Moral ambiguity is cool, but I lean towards the kind where there's ambiguous justification/condemnation for all the characters, not just that the hero does as much bad crap as the villain. Evil in general is a concept I find it hard to wrap my head around. The best, most compelling villains have a talent for compartmentalizing. If a villain becomes redeemed, it feels most sincere if it's because they experienced clarity regarding their own cognitive dissonance.

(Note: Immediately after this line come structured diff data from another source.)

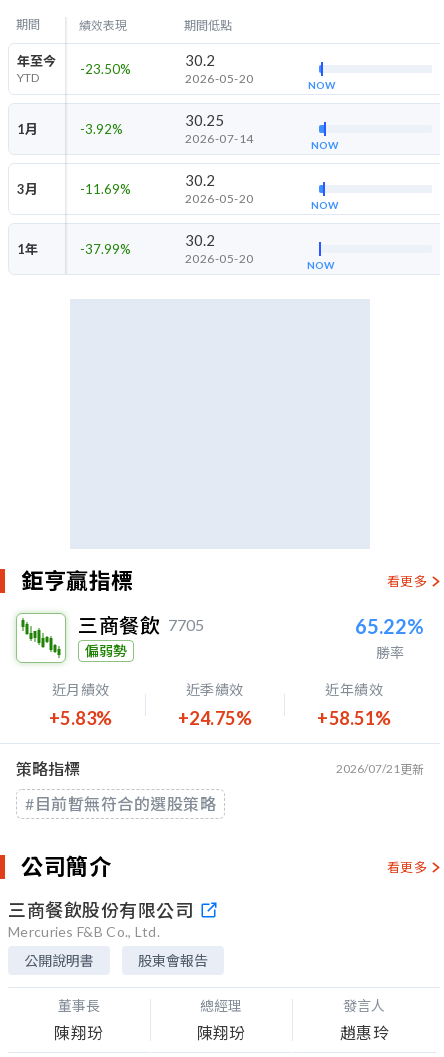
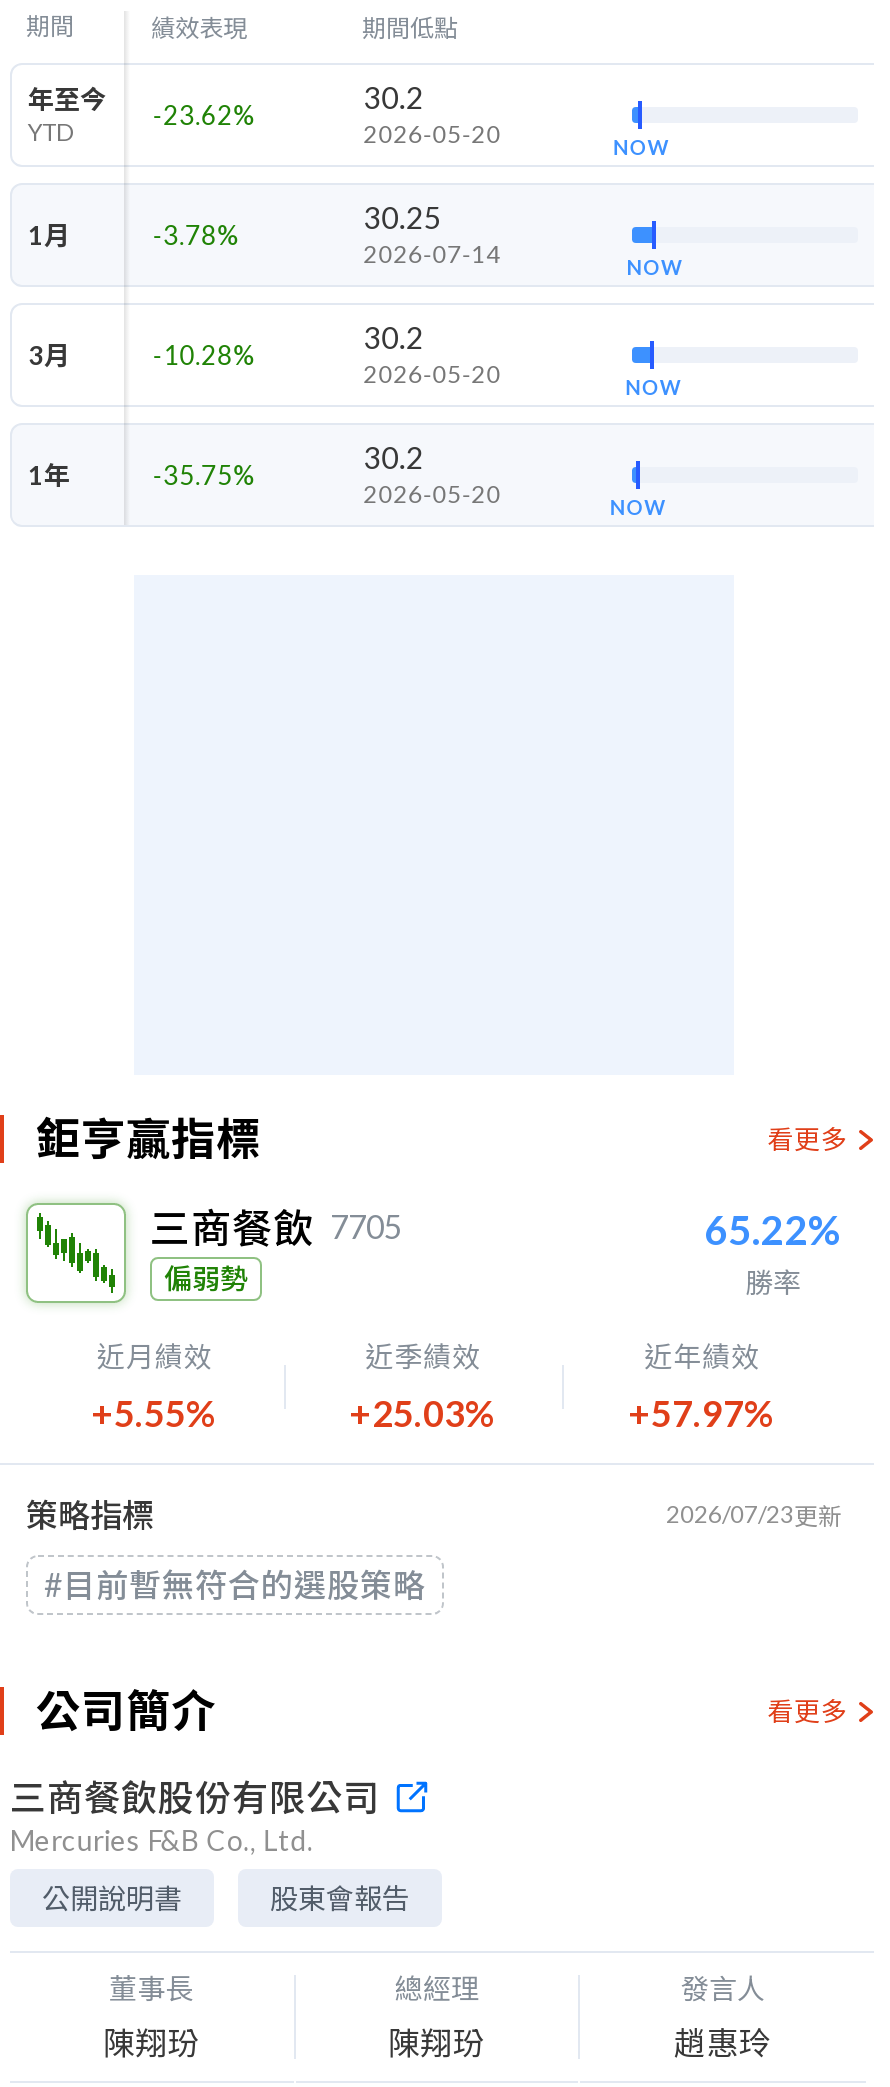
- 年至今 -23.50%
+ 年至今 -23.62%

- -3.92%
+ -3.78%

- -11.69%
+ -10.28%

- -37.99%
+ -35.75%

- +5.83%
+ +5.55%

- +24.75%
+ +25.03%

- +58.51%
+ +57.97%

- 2026/07/21更新
+ 2026/07/23更新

Small things that always make me happy: characters having hobbies, characters having favorite hobbies, sister-sister or mother-daughter relationships, female mentors, non-action people being important in action settings, dragons(!!!!!), bisexuality, gender fluidity, characters being geeks, people who love their jobs, fictional sciences, words that can't be easily translated, snark, moments of grace in a basically dark setting, and strange metaphors.
I rambled. My apologies.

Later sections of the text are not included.